Peut-être dans son ensemble, comme dans cette dernière partie, dépasse-t-il par sa force même la capacité moyenne des étudiants et s’adresse-t-il plutôt aux professeurs qu’aux élèves. Pour devenir plus aisément assimilable, il aurait besoin, ce semble, au moins en ce qui concerne ce chapitre, d’être mis au point de l’enseignement classique par un auteur se préoccupant plus que ne le fait M. Sergi de la clarté esthétique, de l’ordre extérieur.

Il faut bien reconnaître du reste qu’à vouloir simplifier outre mesure les résultats de cette science de l’esprit, qui est a plus complexe de toutes, on risque de leur ôter toute valeur. Le livre III (331-352), De la conscience, nous offre un nouvel exemple de la nécessité où est le psychologue d’entrer dans le détail et d’employer les distinctions précises pour ne pas rester trop infidèle à la réalité dans la description de phénomènes aussi délicats. Heureusement, les phénomènes afférents à la conscience sont par nature moins compliqués que les opérations de la connaissance rationnelle. L’auteur a su dans ce livre être exact sans obscurité.

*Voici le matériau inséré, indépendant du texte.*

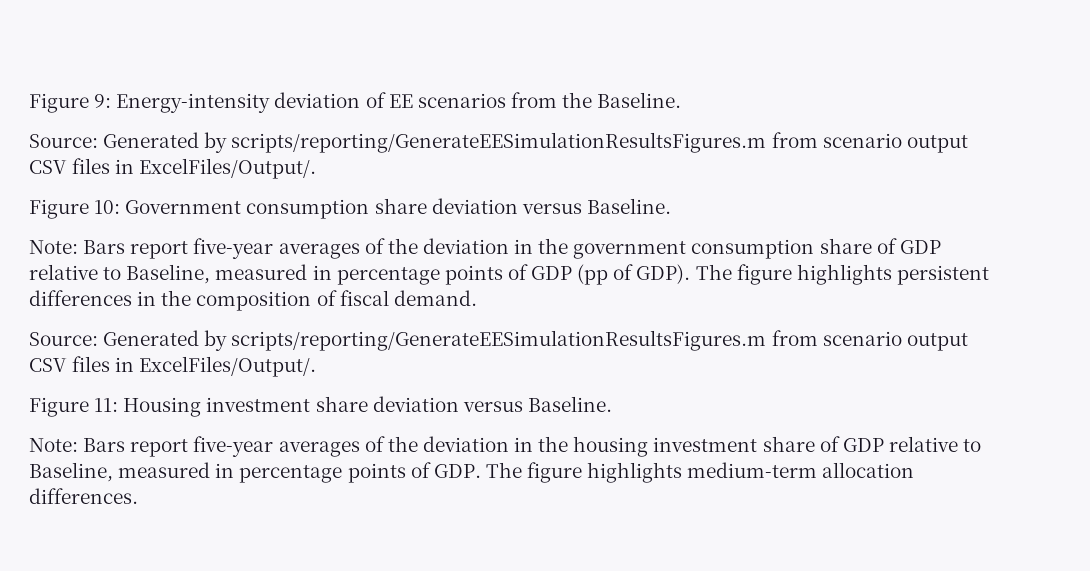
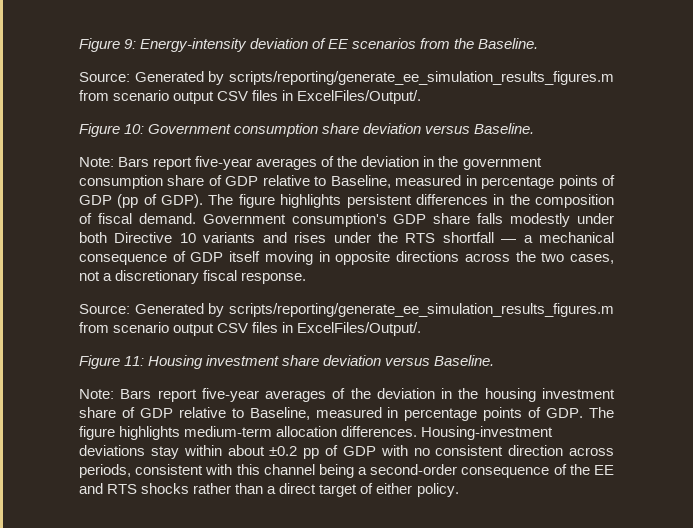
  Figure 9: Energy-intensity deviation of EE scenarios from the Baseline.
- Source: Generated by scripts/reporting/GenerateEESimulationResultsFigures.m from scenario output CSV files in ExcelFiles/Output/.
+ Source: Generated by scripts/reporting/generate_ee_simulation_results_figures.m from scenario output CSV files in ExcelFiles/Output/.
- The figure highlights persistent differences in the composition of fiscal demand.
- Source: Generated by scripts/reporting/GenerateEESimulationResultsFigures.m from scenario output CSV files in ExcelFiles/Output/.
+ The figure highlights persistent differences in the composition of fiscal demand. Government consumption's GDP share falls modestly under both Directive 10 variants and rises under the RTS shortfall — a mechanical consequence of GDP itself moving in opposite directions across the two cases, not a discretionary fiscal response.
+ Source: Generated by scripts/reporting/generate_ee_simulation_results_figures.m from scenario output CSV files in ExcelFiles/Output/.
+ Housing-investment deviations stay within about ±0.2 pp of GDP with no consistent direction across periods, consistent with this channel being a second-order consequence of the EE and RTS shocks rather than a direct target of either policy.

A-t-il été complet ? Il y a au sujet de la conscience un débat pendant entre les philosophes, qui méritait d’être signalé. Maudsley soutient que la conscience est inutile à la connaissance ; il va jusqu’à dire qu’elle est en raison inverse de la pénétration intellectuelle et que plus les opérations se réduisent au mécanisme cérébral, mieux elles sont conduites. Penser à soi tandis qu’on pense e une chose donnée est une perte de force, une diversion qui déconcerte. D’autres croient (et M. Sergi parait être du nombre avec Spencer) que la connaissance et la conscience progressent simultanément, et que la clarté de celle-ci est en raison directe de la coordination des éléments de celle-là. La question n’est pas posée ; n’y aurait-il pas eu avantage à ce qu’elle le fût ? Elle se présentait d’autant plus naturellement que l’auteur reconnaît le rapport de la conscience du moi avec l’organisme. Si la conscience du moi est la connaissance des diverses parties de notre corps, elle exigera en effet une dépense de force mentale spéciale pour s’exercer et pour con-

  1. Les hypothèses nativiste et empirique sont ici exposées et discutées avec clarté.